Back 8 years ago or so I fell in love with the Zilog Z8 microcontroller it had a ton of application notes and software code samples which made hobby projects a ton easier to implement. I have always considered myself a Hardware guy, but I can blink LEDs, light up Character Displays, and talk to SPI and I2C peripherals without too much trouble. But I always love it when I have a really well written software oriented app note to help me along. I started to steer away from Zilog, because even though they were great for my "hobby" projects I didn't see myself using these parts in a commercial product, for my day job.
Then back in 2006 or so I managed to get my hands on one of these cute dev kits, Silicon Labs C8051F300 Toolstick.
This was one of the first USB based Devkits that I noticed on the market, I am pretty sure it even came out before the TI MSP430 one. I loved the concept of an extremely low cost dev kit to get me started. Silicon Labs has a reasonably good IDE and a Keil 4KB code limited version of the 8051 compiler to get you started. The 4KB limit bugged me because I had 8KB of Flash to use up, so I quickly switched over to the open source SDCC 8051 compiler and even though the code wasn't compiling near as tight I was happy. But then Silicon labs forgot about the hobbyists and discontinued the PDIP package version of the parts and left me with the QFN/"Belly" pad commercial parts.... this sucked! I have relatively good soldering skills and even though I have successfully soldered these types of parts on boards hundreds of times.... I just didn't want to screw around with that anymore.
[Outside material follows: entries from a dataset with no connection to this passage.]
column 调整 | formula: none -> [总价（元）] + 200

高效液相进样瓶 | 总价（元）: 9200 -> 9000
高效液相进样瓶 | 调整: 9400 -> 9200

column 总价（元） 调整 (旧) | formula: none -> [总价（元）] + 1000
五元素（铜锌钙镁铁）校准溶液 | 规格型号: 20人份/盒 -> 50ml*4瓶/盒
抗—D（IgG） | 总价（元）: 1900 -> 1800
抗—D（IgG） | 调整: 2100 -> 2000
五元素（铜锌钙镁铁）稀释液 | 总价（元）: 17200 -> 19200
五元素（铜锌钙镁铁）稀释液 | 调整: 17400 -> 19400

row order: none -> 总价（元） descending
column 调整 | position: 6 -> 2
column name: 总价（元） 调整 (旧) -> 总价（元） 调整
I came late to the Cypress PSoC party; these parts were already being used in a ton of commercial products and almost every other Circuit Cellar article used a PSoC as well. The IDE was free, the Imagecraft M8C compiler was essentially free, and best of all they still offered the parts in PDIP and non-belly pad SMT versions.... thank you Cypress!!!! I have used PSoC's in a half a dozen or so commercial products and just as many small hobby projects. There is a bit of a front-end loaded learning curve with the PSoC, but that is compensated by the huge app note offering and public support in the forums. The thing I love about PsoC is how configurable it is, the thing I hate about PSoC is how configurable it is.... most times I don't need 12 configurable analog blocks and a butt load of digital blocks, I need a simple 8-bit micro to bang out commands out of a serial port or toggle a few GPIOs.... so the PSoC is a bit of over kill for most of my hobby projects.
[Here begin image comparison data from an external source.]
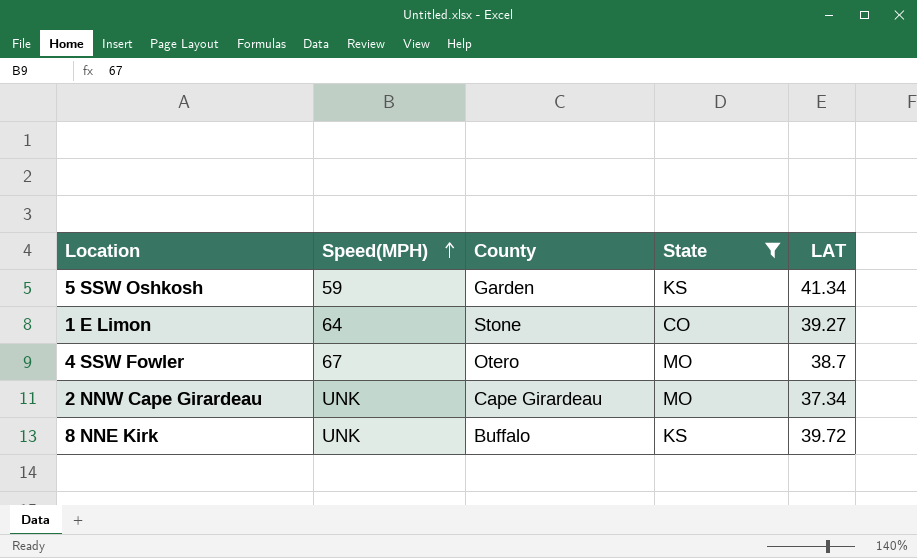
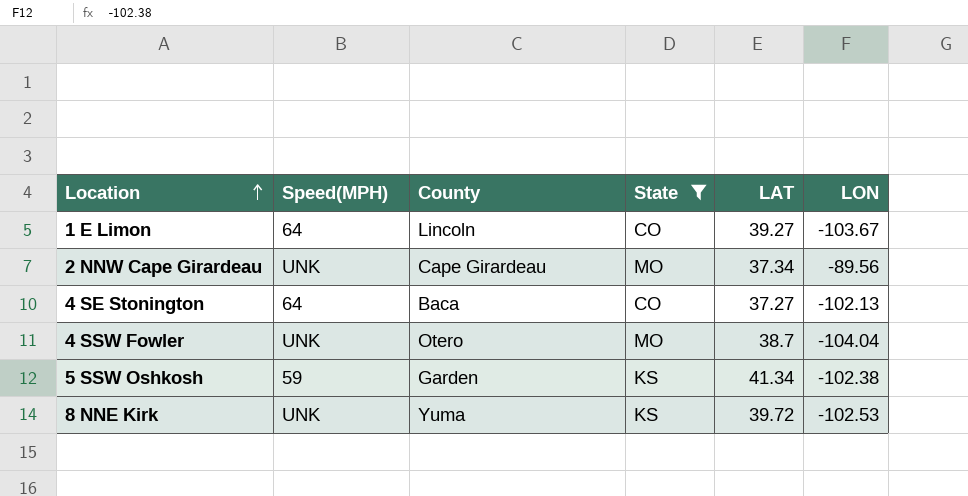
row order: Speed(MPH) ascending -> Location ascending
column LON | position: none -> 6
1 E Limon | County: Stone -> Lincoln
row 4 SE Stonington: none -> 64 | Baca | CO | 37.27 | -102.13
4 SSW Fowler | Speed(MPH): 67 -> UNK
8 NNE Kirk | County: Buffalo -> Yuma

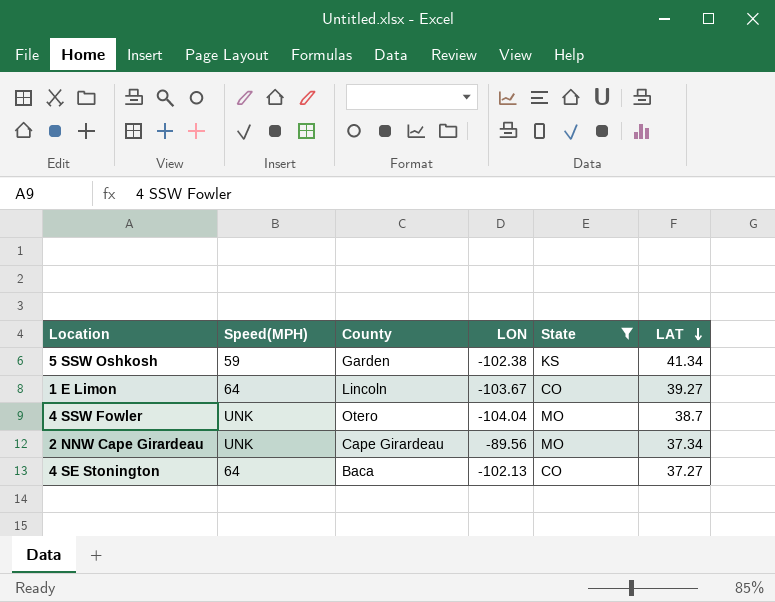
row order: Location ascending -> LAT descending
column LON | position: 6 -> 4
row 8 NNE Kirk: UNK | Yuma | KS | 39.72 | -102.53 -> none

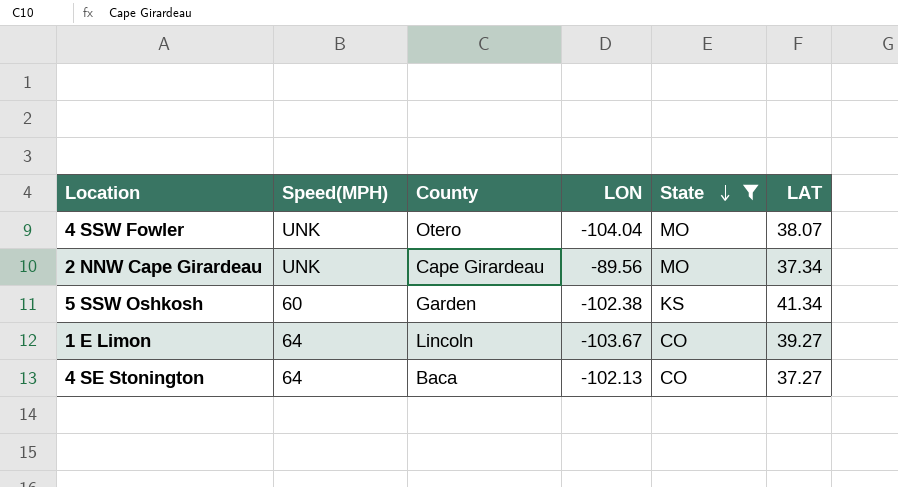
row order: LAT descending -> State descending
4 SSW Fowler | LAT: 38.7 -> 38.07
5 SSW Oshkosh | Speed(MPH): 59 -> 60

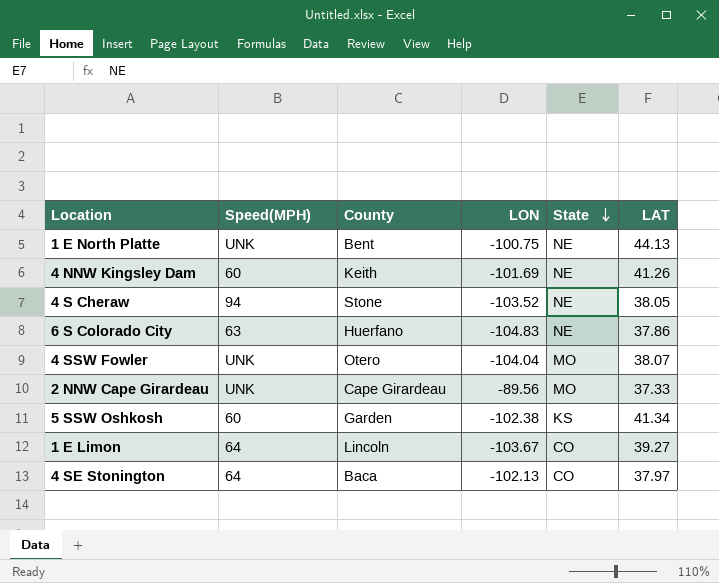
filter: State != NE -> none
2 NNW Cape Girardeau | LAT: 37.34 -> 37.33
4 SE Stonington | LAT: 37.27 -> 37.97

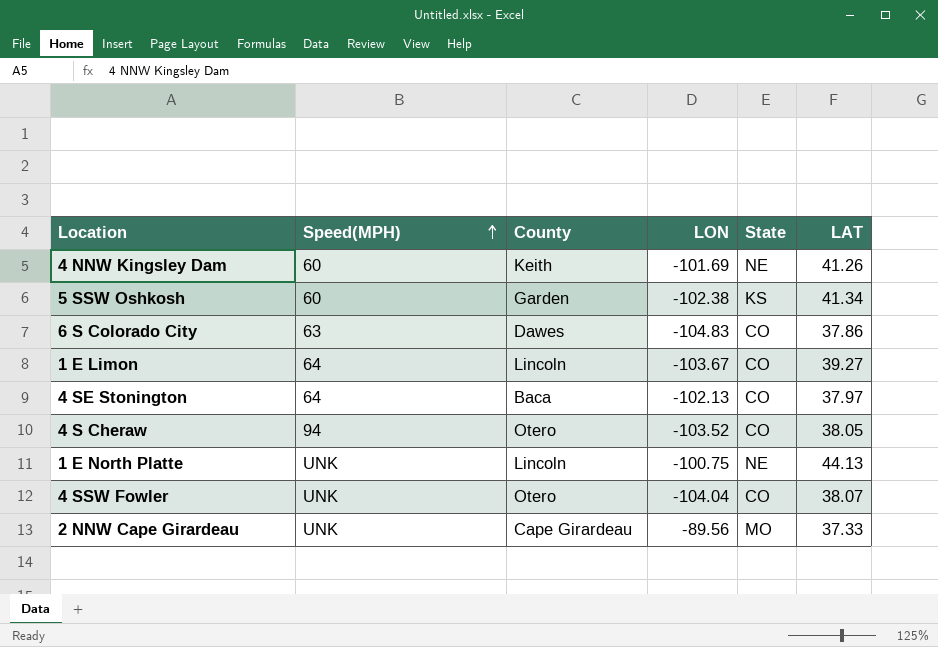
row order: State descending -> Speed(MPH) ascending
6 S Colorado City | County: Huerfano -> Dawes
6 S Colorado City | State: NE -> CO
4 S Cheraw | County: Stone -> Otero
4 S Cheraw | State: NE -> CO
1 E North Platte | County: Bent -> Lincoln
4 SSW Fowler | State: MO -> CO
The Arduino is an open source hardware platform based off the Atmel 8-bit AVR Microcontroller. The micro has a Serial (USB Device) based boot-loader pre-installed in the AVR, so no external programmer/debugger is needed to program the device. The Arduino team (a handful of Italian dudes) also created an open source IDE that makes use of the GCC AVR compiler. The cool thing is this IDE & Compiler runs perfectly on Windows or Linux...... So I am programing an open source hardware platform, using an open source IDE & compiler, that is running on my open source Ubuntu Linux distribution; now that is sexy!!!!
Now open source is cool, but how well does it work? All I can say is within 5 mins of pulling my Arduino Uno out of the package I downloaded one of the example "Blinky" light projects (Sketch) and had a blinky LED going. Within 15mins I had a Parallax Serial 16x2 LCD up and going.... I remember spending most of my Christmas vacation getting a character LCD lite up on an MC68HC11 eval board in college. To be honest it took me longer to find the Parallax Serial LCD command to turn off the blinking cursor than it did for me to get the Arduino running. The IDE is very intuitive and there are a ton of forums and resources for this platform.
I think I've been converted and the Arduino will be my hardware platform of choice for fun side projects.